## GIVEN DATA
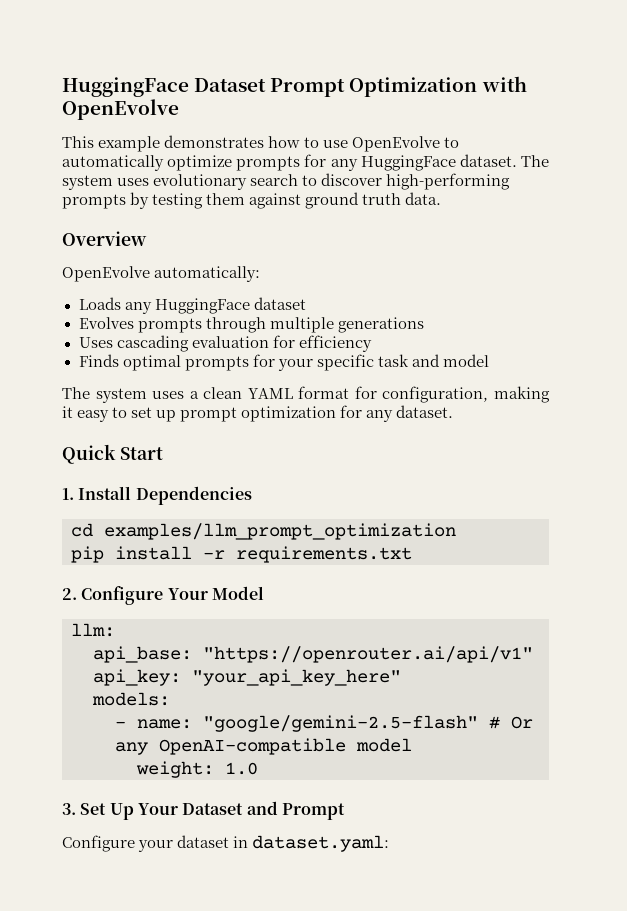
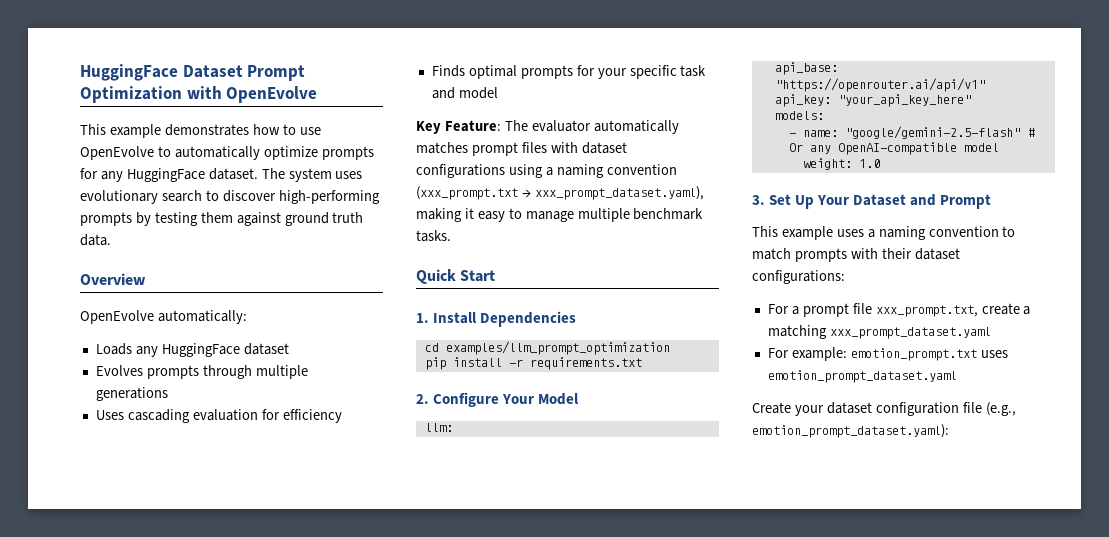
- The system uses a clean YAML format for configuration, making it easy to set up prompt optimization for any dataset.
+ Key Feature: The evaluator automatically matches prompt files with dataset configurations using a naming convention (xxx_prompt.txt → xxx_prompt_dataset.yaml), making it easy to manage multiple benchmark tasks.
- Configure your dataset in dataset.yaml:
+ This example uses a naming convention to match prompts with their dataset configurations:
+ For a prompt file xxx_prompt.txt, create a matching xxx_prompt_dataset.yaml
+ For example: emotion_prompt.txt uses emotion_prompt_dataset.yaml
+ Create your dataset configuration file (e.g., emotion_prompt_dataset.yaml):

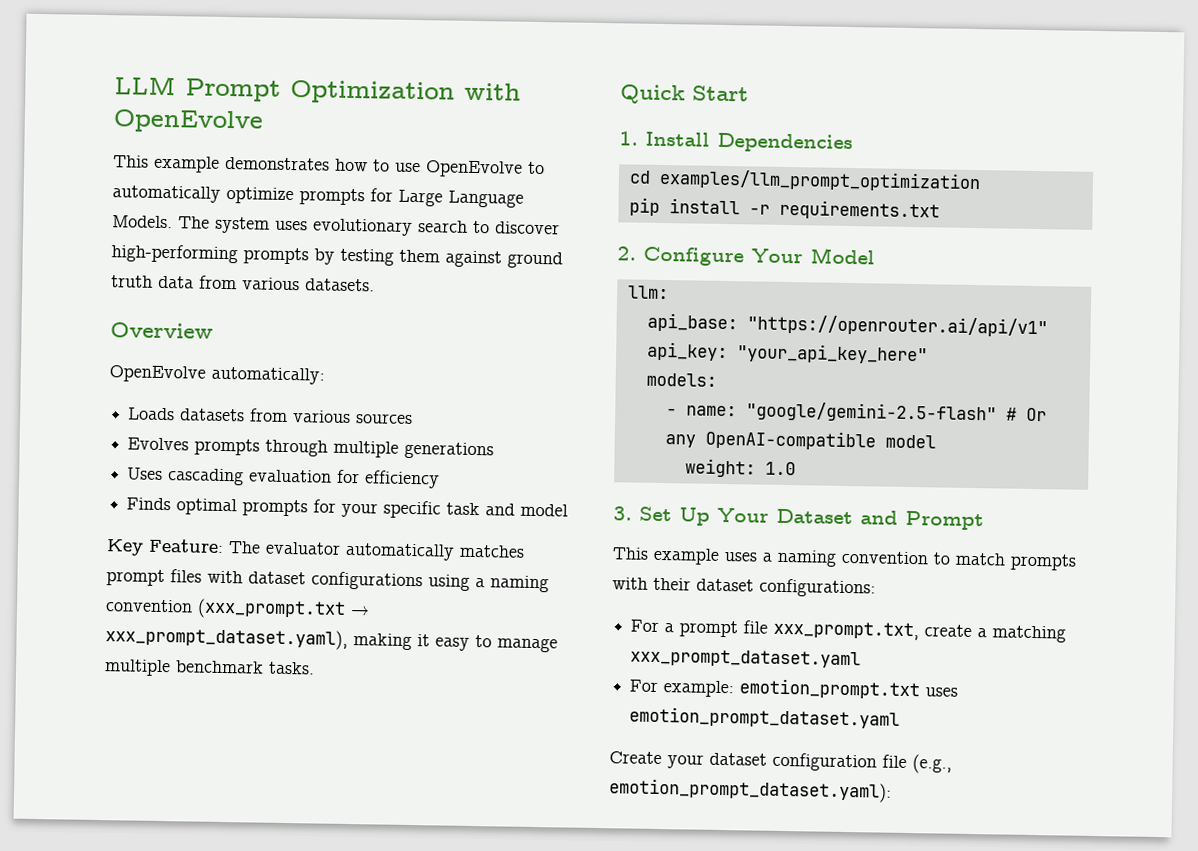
- HuggingFace Dataset Prompt Optimization with OpenEvolve
+ LLM Prompt Optimization with OpenEvolve
- This example demonstrates how to use OpenEvolve to automatically optimize prompts for any HuggingFace dataset.
+ This example demonstrates how to use OpenEvolve to automatically optimize prompts for Large Language Models.
- The system uses evolutionary search to discover high-performing prompts by testing them against ground truth data.
+ The system uses evolutionary search to discover high-performing prompts by testing them against ground truth data from various datasets.
- Loads any HuggingFace dataset
+ Loads datasets from various sources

## TASK TO COMPLETE
Return the lines containing "testing", taking each one from the listing.

## EXPECTED ANSWER
- The system uses evolutionary search to discover high-performing prompts by testing them against ground truth data.
+ The system uses evolutionary search to discover high-performing prompts by testing them against ground truth data from various datasets.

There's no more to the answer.